Federal Law Enforcement Cracking Down On Medicare Fraud In Region

A new federal law enforcement strike force will take on Medicare fraud in New Jersey and the Philadelphia region.

The U.S. Attorney offices for the District of New Jersey and the Eastern District of Pennsylvania will lead the enforcement effort along with the FBI, U.S. Department of Health and Human Services Office of the Inspector General, and Drug Enforcement Administration. The group is being called the Newark/Philadelphia Regional Medicare Fraud Strike Force.
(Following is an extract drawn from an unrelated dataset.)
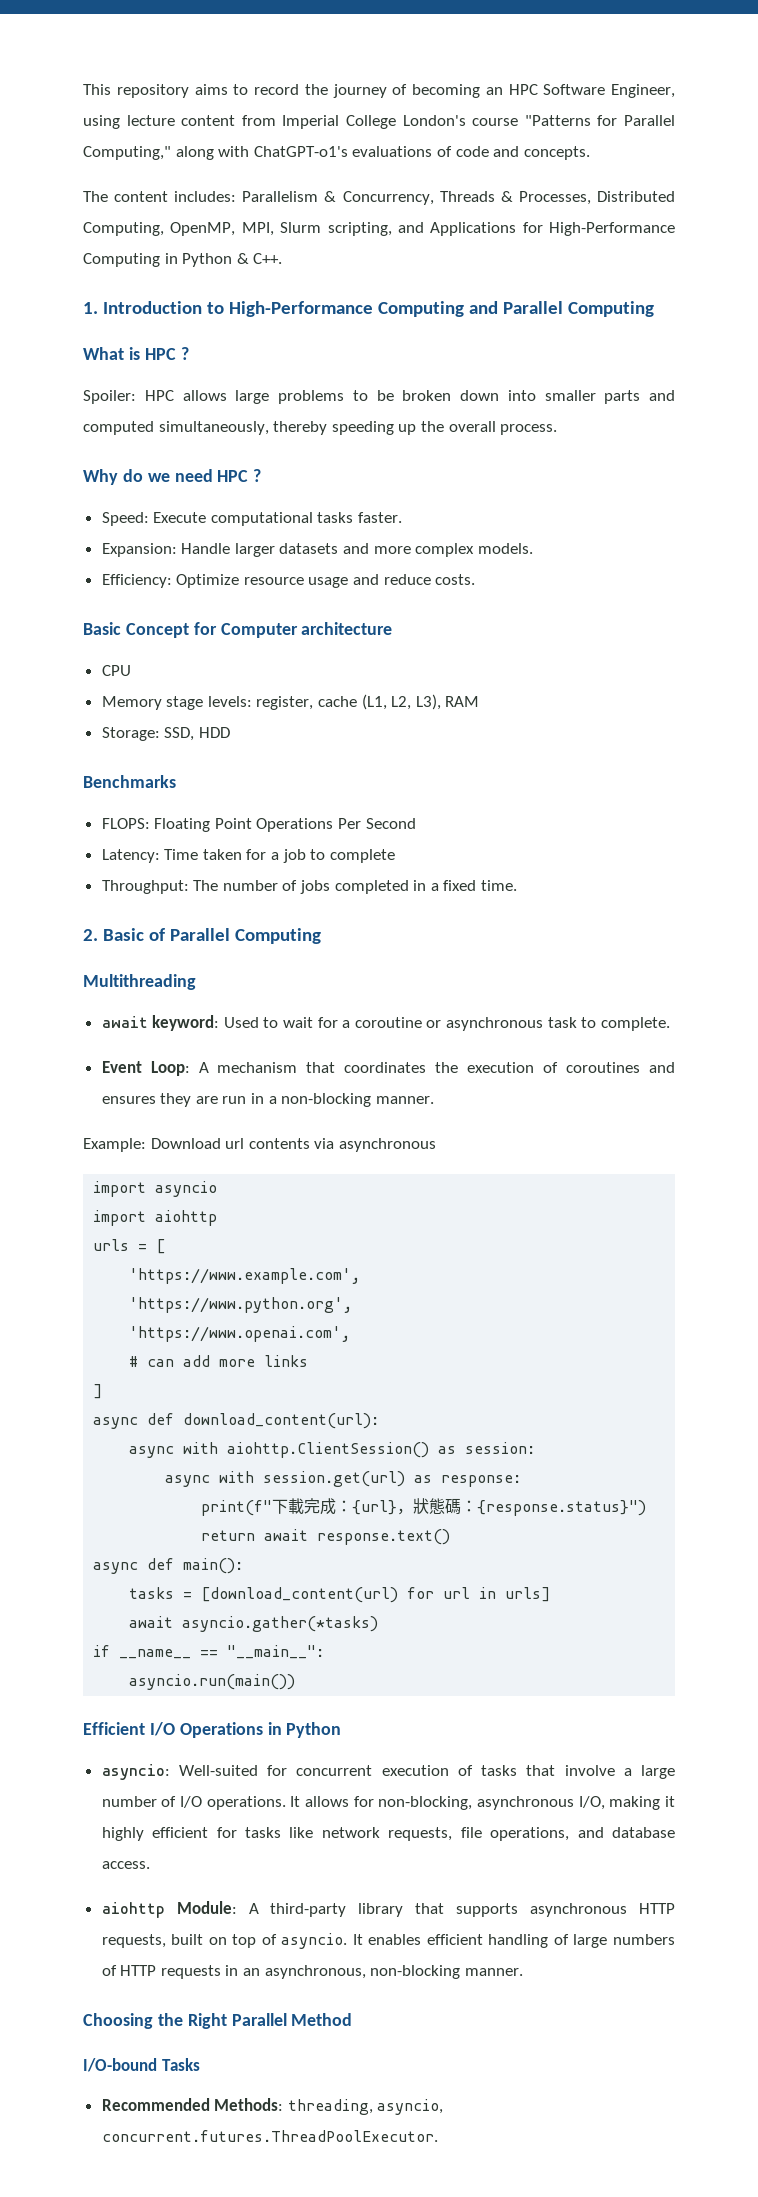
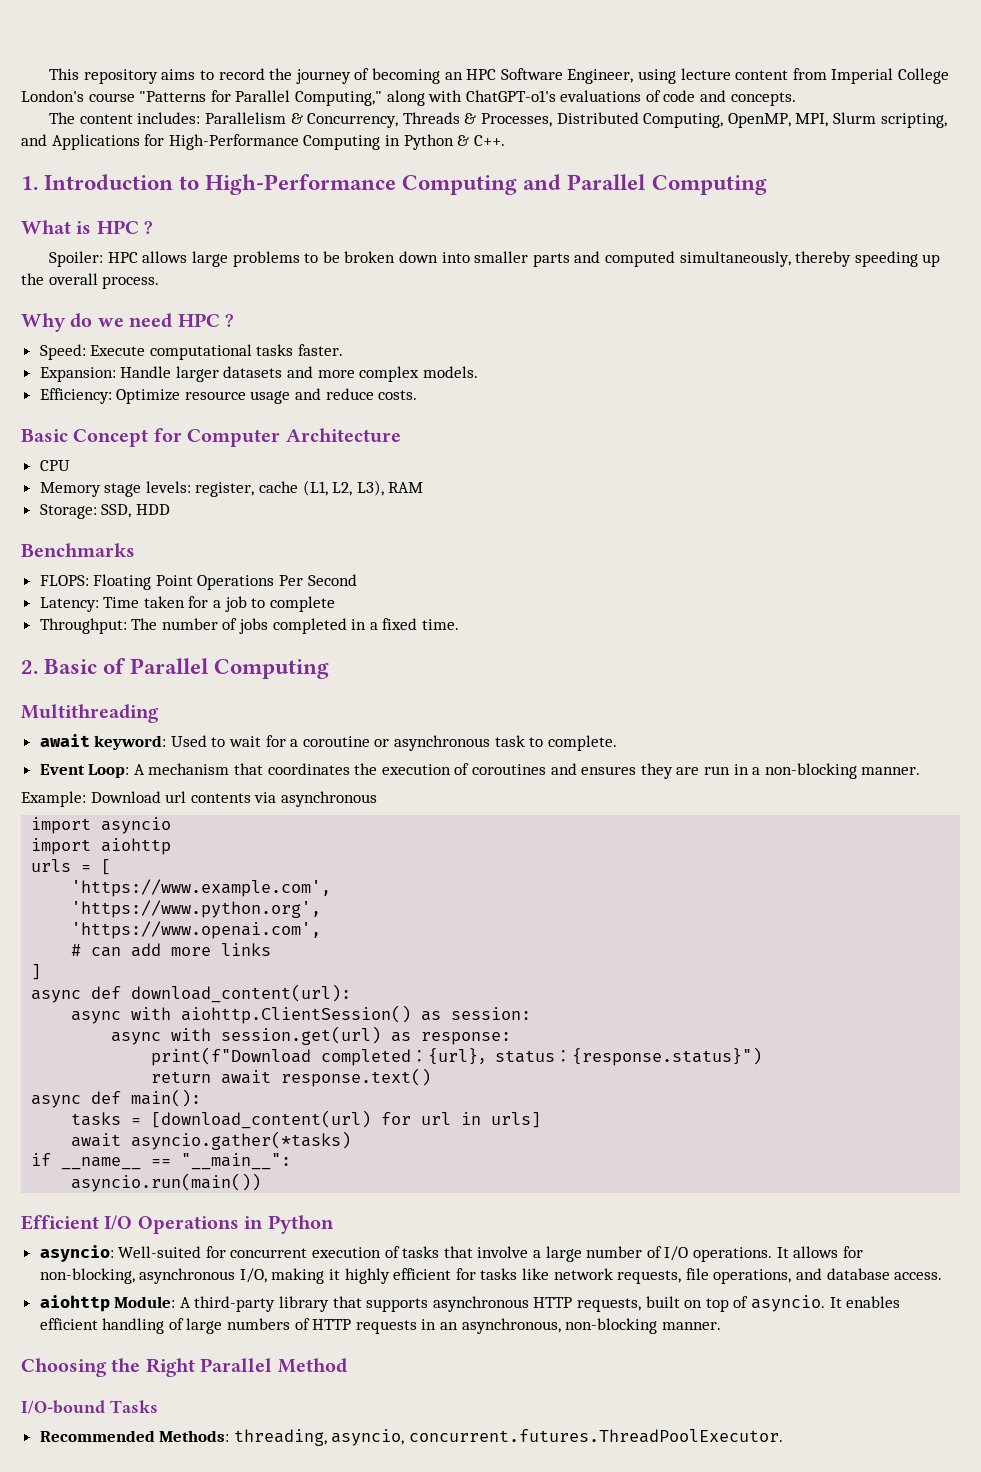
- Basic Concept for Computer architecture
+ Basic Concept for Computer Architecture
- print(f"下載完成：{url}，狀態碼：{response.status}")
+ print(f"Download completed：{url}，status：{response.status}")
Nationally, Medicare provides services to just under 60 million people, both over the age of 65 and disabled people of all ages. A federal estimate from 2017 puts overpayments and fraud in Medicare programs, including Medicare Advantage plans, at close to $60 billion.

“The devastation the opioid epidemic is inflicting on communities across the country and here in the Mid-Atlantic region is staggering – and health care fraud has played a role in feeding that epidemic,” said Assistant U.S. Attorney General Benczkowski. “It is estimated that each year tens of billions of dollars in American taxpayer money are lost to fraud, waste, abuse and improper payments. According to the CDC, in 2016, more than 40 percent of all U.S. opioid overdose deaths involved a prescription opioid. Our Medicare Fraud Strike Forces, which we have now expanded into Newark and Philadelphia, constitute one of our most important and effective means for containing these threats to the American people.”